● **Stored data**
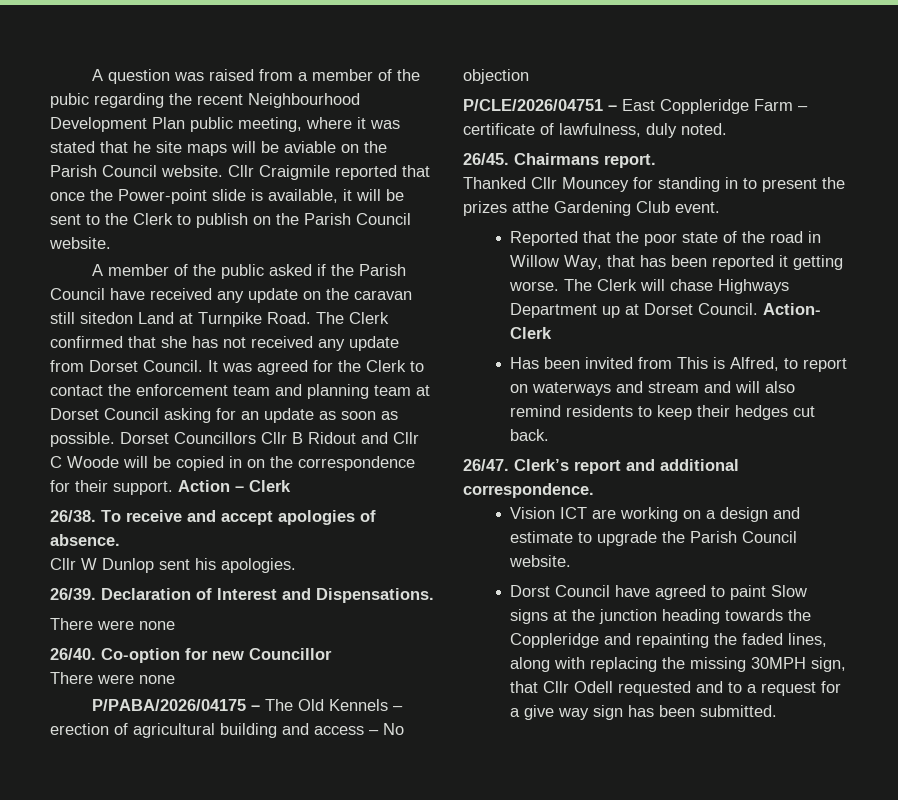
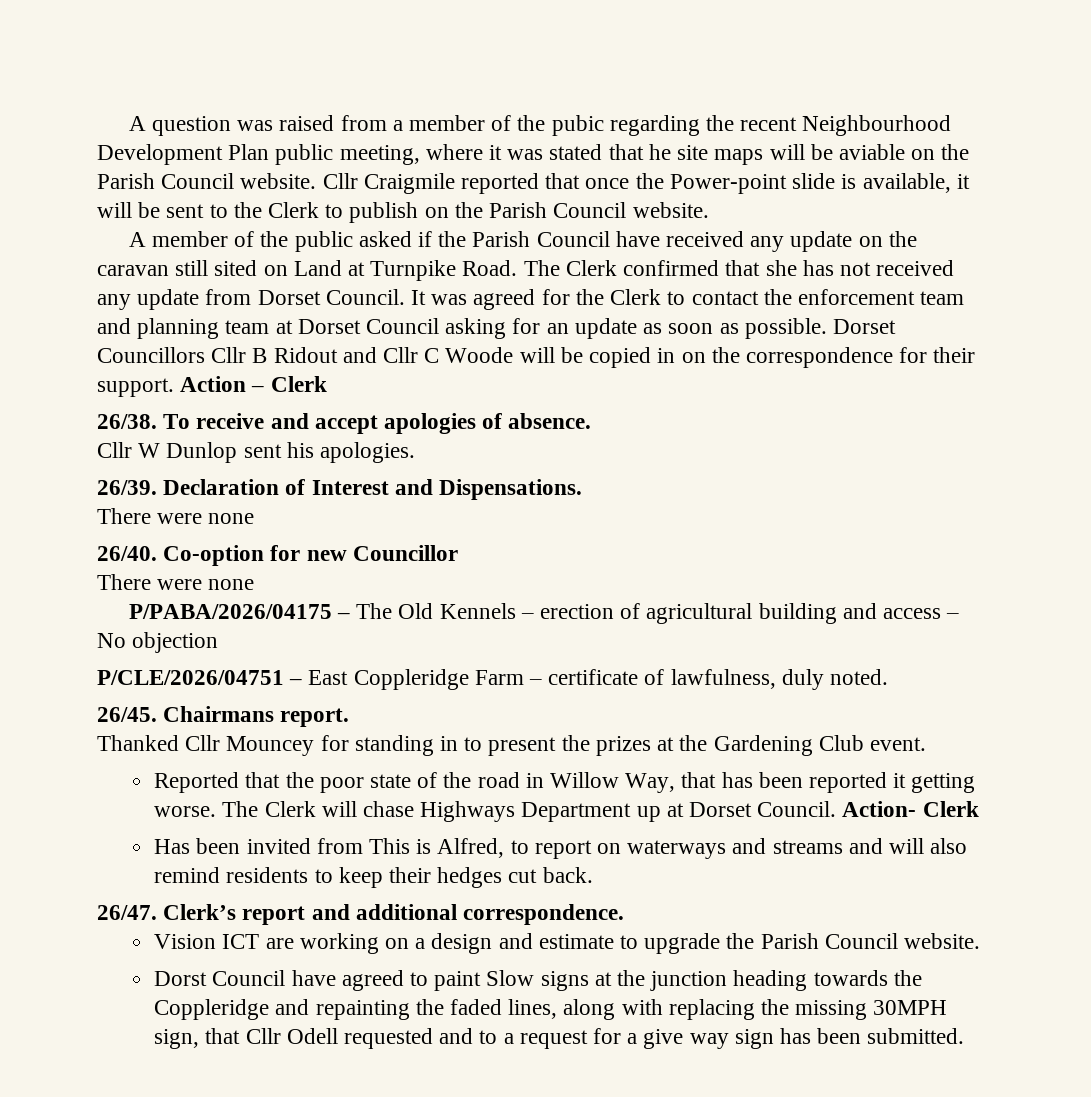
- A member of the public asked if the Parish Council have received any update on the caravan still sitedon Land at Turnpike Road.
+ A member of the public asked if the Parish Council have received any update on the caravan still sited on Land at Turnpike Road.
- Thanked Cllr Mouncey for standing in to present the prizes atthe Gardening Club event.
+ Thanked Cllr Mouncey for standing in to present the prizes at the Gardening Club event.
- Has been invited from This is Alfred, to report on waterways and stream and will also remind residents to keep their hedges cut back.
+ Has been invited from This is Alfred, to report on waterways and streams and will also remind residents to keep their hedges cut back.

--

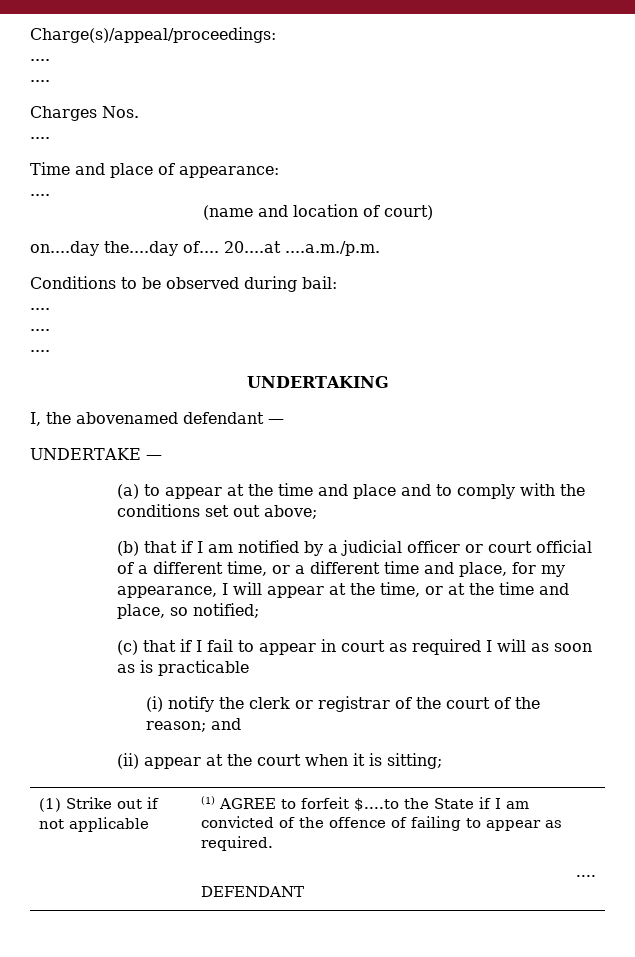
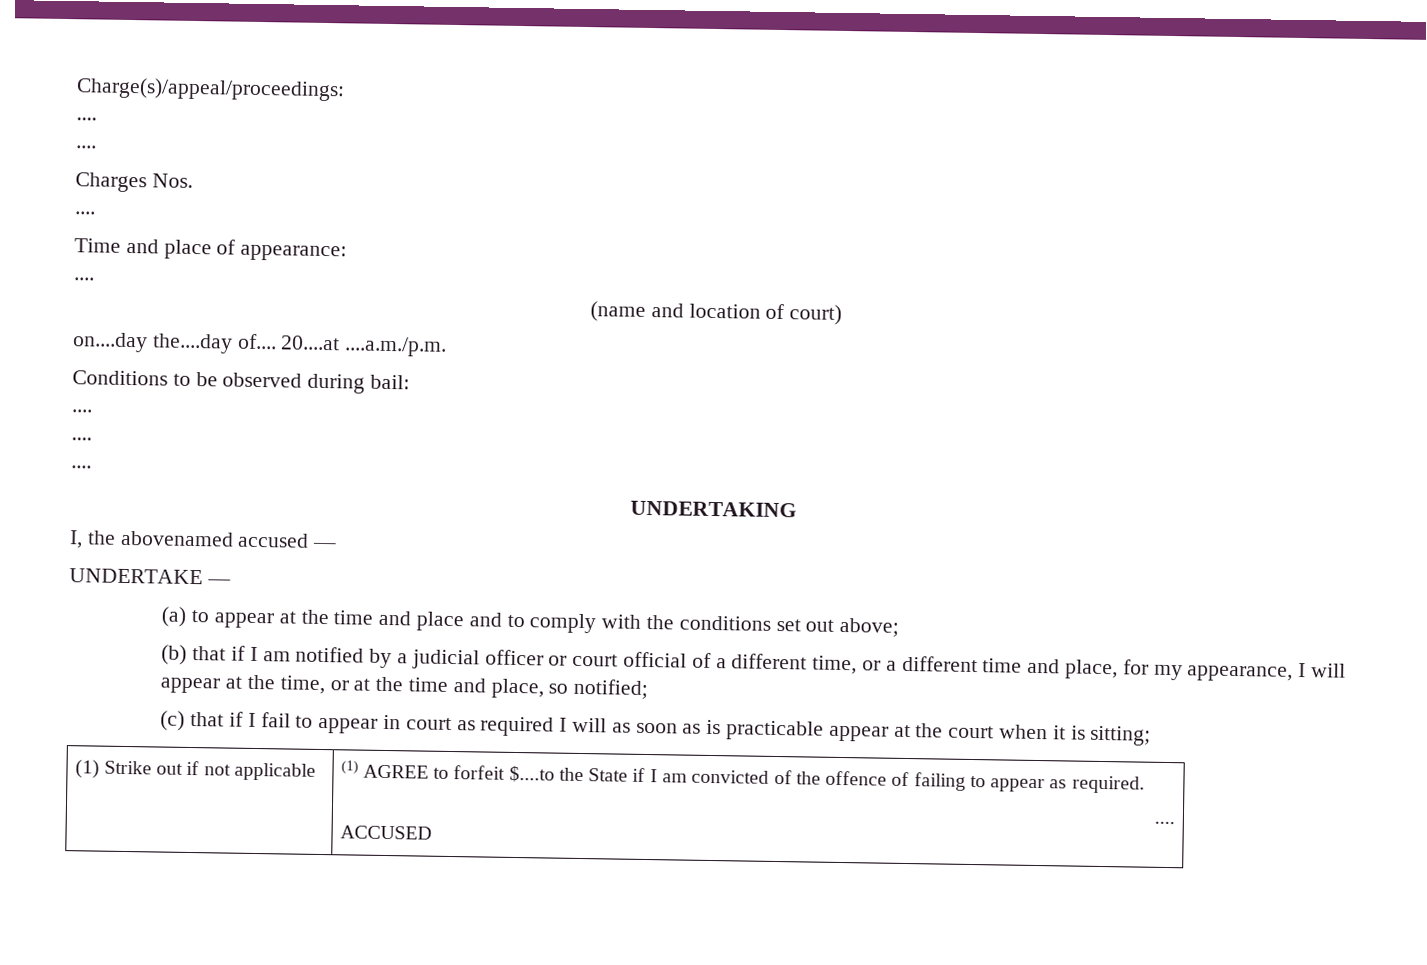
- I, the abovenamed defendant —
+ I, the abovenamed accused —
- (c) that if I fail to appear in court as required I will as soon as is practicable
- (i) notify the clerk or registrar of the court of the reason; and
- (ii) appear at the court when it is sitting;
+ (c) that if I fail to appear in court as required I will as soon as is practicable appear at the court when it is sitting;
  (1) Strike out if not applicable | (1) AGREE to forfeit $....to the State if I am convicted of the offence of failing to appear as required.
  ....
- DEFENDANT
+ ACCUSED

● **What needs to be done**
Each line of the data in which the string "Parish" appears needs to be copied.

● **Exercise output**
- A member of the public asked if the Parish Council have received any update on the caravan still sitedon Land at Turnpike Road.
+ A member of the public asked if the Parish Council have received any update on the caravan still sited on Land at Turnpike Road.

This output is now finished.